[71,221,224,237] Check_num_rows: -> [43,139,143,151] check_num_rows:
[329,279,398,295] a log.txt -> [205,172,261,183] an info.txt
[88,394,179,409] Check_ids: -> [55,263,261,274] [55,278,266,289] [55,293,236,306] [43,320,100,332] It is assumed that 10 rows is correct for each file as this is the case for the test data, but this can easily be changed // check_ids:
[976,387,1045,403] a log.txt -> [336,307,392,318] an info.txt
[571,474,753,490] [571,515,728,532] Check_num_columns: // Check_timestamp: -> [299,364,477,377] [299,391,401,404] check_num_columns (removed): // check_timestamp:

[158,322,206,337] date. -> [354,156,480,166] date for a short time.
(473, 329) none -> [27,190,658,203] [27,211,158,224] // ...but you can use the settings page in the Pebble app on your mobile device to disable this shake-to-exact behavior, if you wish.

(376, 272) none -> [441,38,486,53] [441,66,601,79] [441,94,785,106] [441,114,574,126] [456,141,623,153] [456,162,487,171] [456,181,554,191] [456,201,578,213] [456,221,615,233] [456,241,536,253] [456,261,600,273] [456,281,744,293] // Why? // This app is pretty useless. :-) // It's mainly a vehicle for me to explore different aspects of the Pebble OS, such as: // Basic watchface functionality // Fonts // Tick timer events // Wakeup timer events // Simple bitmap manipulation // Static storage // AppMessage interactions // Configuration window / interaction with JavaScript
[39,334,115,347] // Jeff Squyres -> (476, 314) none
---
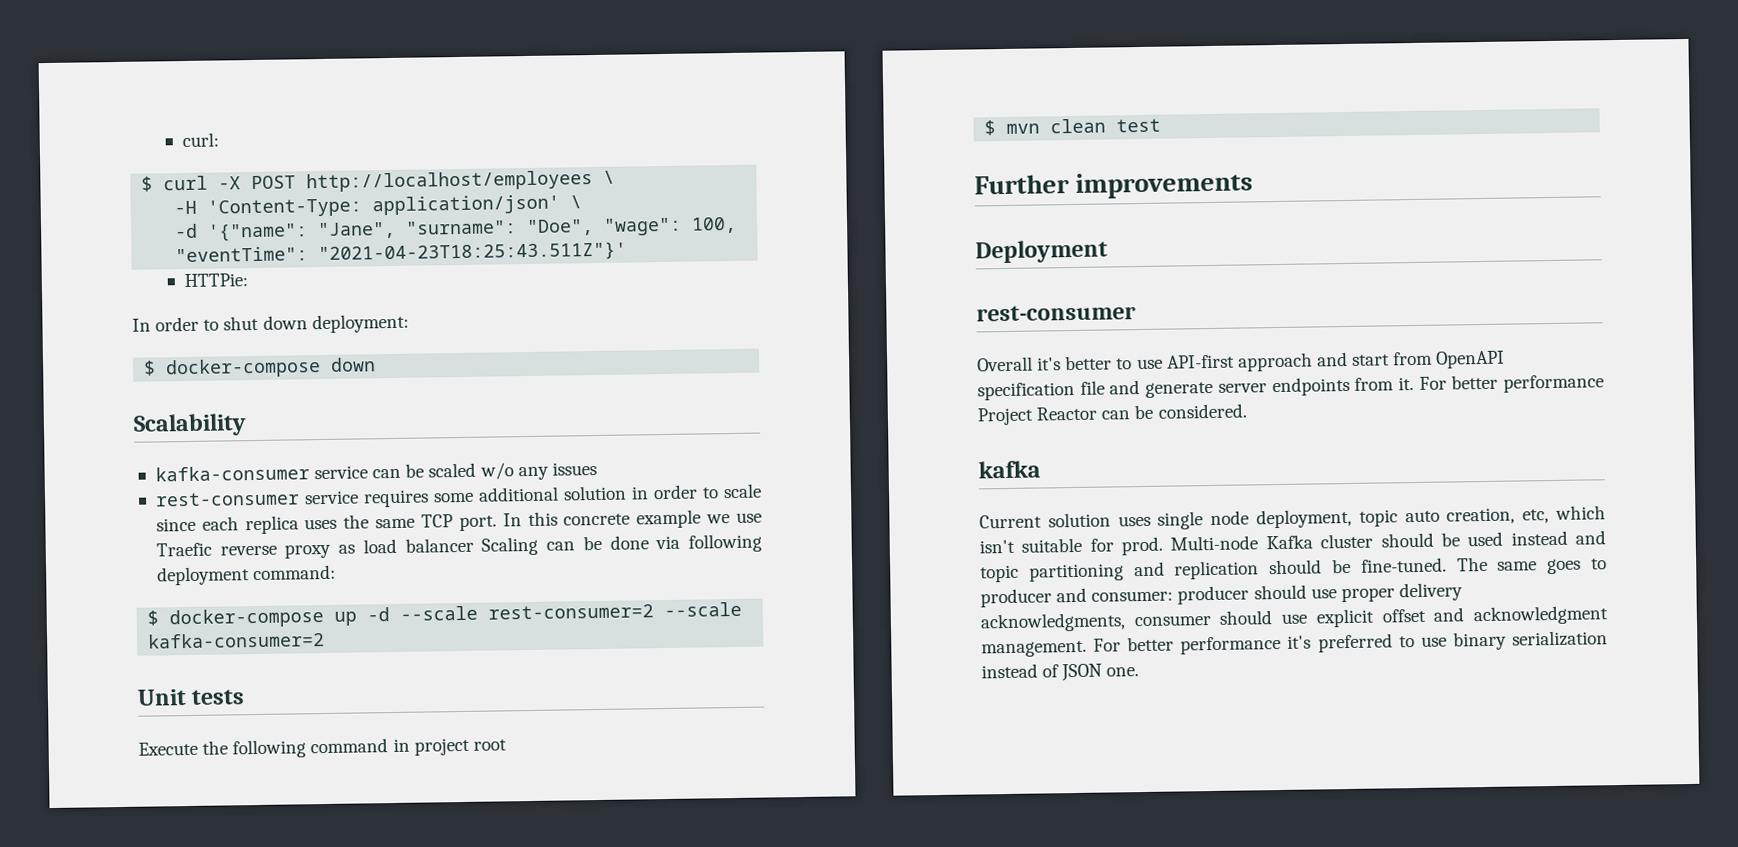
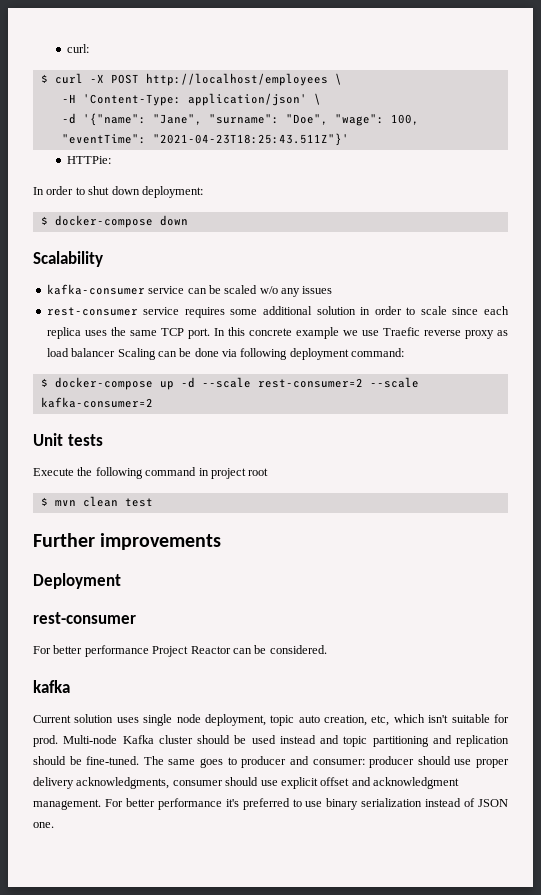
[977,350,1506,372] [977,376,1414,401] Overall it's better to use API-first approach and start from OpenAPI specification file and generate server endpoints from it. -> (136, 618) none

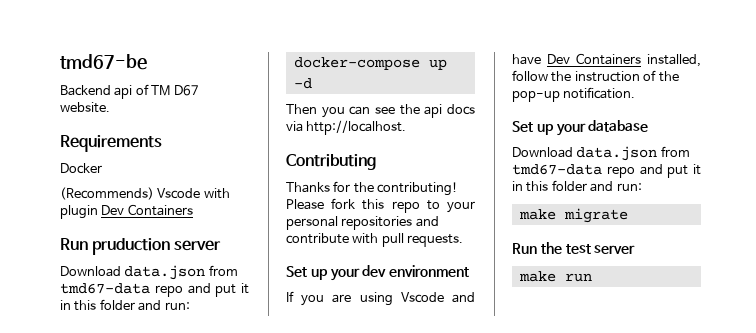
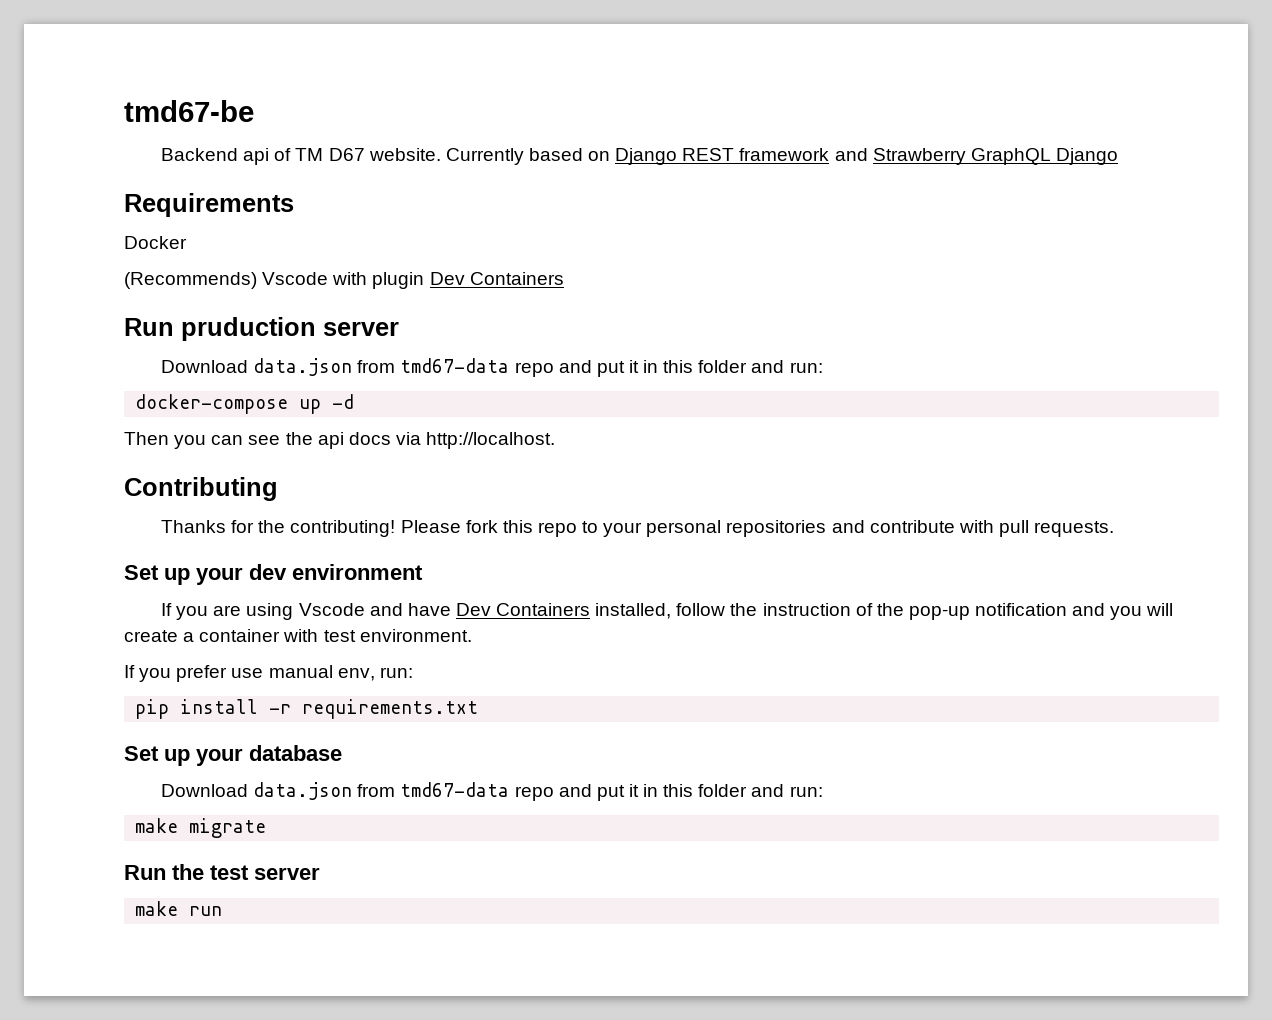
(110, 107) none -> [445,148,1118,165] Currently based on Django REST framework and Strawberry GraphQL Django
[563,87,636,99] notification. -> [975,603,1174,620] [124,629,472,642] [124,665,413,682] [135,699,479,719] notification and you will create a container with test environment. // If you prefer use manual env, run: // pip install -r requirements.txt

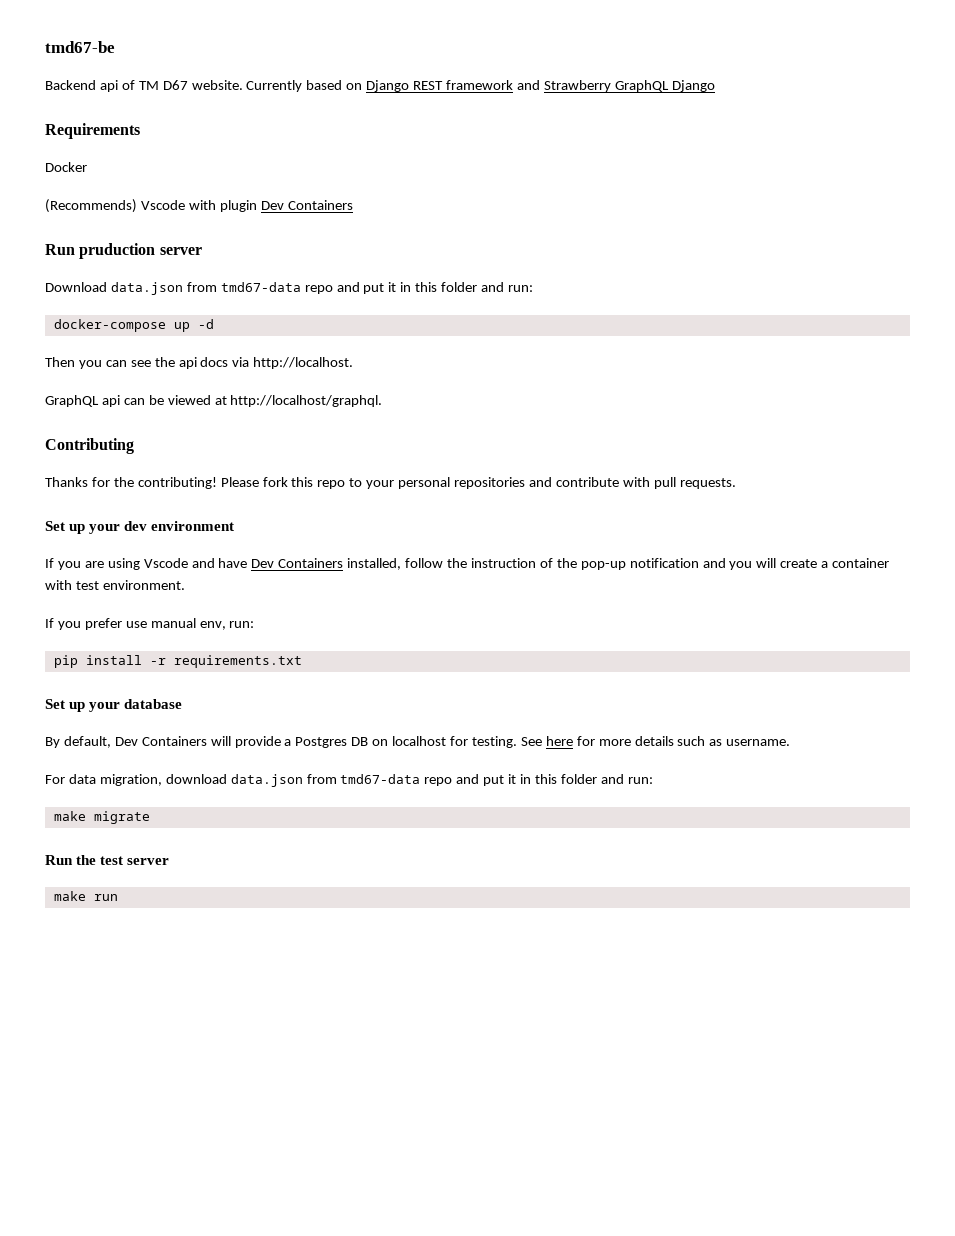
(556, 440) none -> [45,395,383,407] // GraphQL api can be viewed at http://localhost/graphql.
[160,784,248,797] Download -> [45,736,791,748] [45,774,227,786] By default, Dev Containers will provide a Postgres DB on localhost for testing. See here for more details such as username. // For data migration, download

PROBLEM TO SOLVE:
What do the lines above say from the one containing "[88,394,179,409] Check_ids: ->" down to the one containing "[39,334,115,347] // Jeff"? Return them exactly, both end lines included, and only them.

FINISHED TASK:
[88,394,179,409] Check_ids: -> [55,263,261,274] [55,278,266,289] [55,293,236,306] [43,320,100,332] It is assumed that 10 rows is correct for each file as this is the case for the test data, but this can easily be changed // check_ids:
[976,387,1045,403] a log.txt -> [336,307,392,318] an info.txt
[571,474,753,490] [571,515,728,532] Check_num_columns: // Check_timestamp: -> [299,364,477,377] [299,391,401,404] check_num_columns (removed): // check_timestamp:

[158,322,206,337] date. -> [354,156,480,166] date for a short time.
(473, 329) none -> [27,190,658,203] [27,211,158,224] // ...but you can use the settings page in the Pebble app on your mobile device to disable this shake-to-exact behavior, if you wish.

(376, 272) none -> [441,38,486,53] [441,66,601,79] [441,94,785,106] [441,114,574,126] [456,141,623,153] [456,162,487,171] [456,181,554,191] [456,201,578,213] [456,221,615,233] [456,241,536,253] [456,261,600,273] [456,281,744,293] // Why? // This app is pretty useless. :-) // It's mainly a vehicle for me to explore different aspects of the Pebble OS, such as: // Basic watchface functionality // Fonts // Tick timer events // Wakeup timer events // Simple bitmap manipulation // Static storage // AppMessage interactions // Configuration window / interaction with JavaScript
[39,334,115,347] // Jeff Squyres -> (476, 314) none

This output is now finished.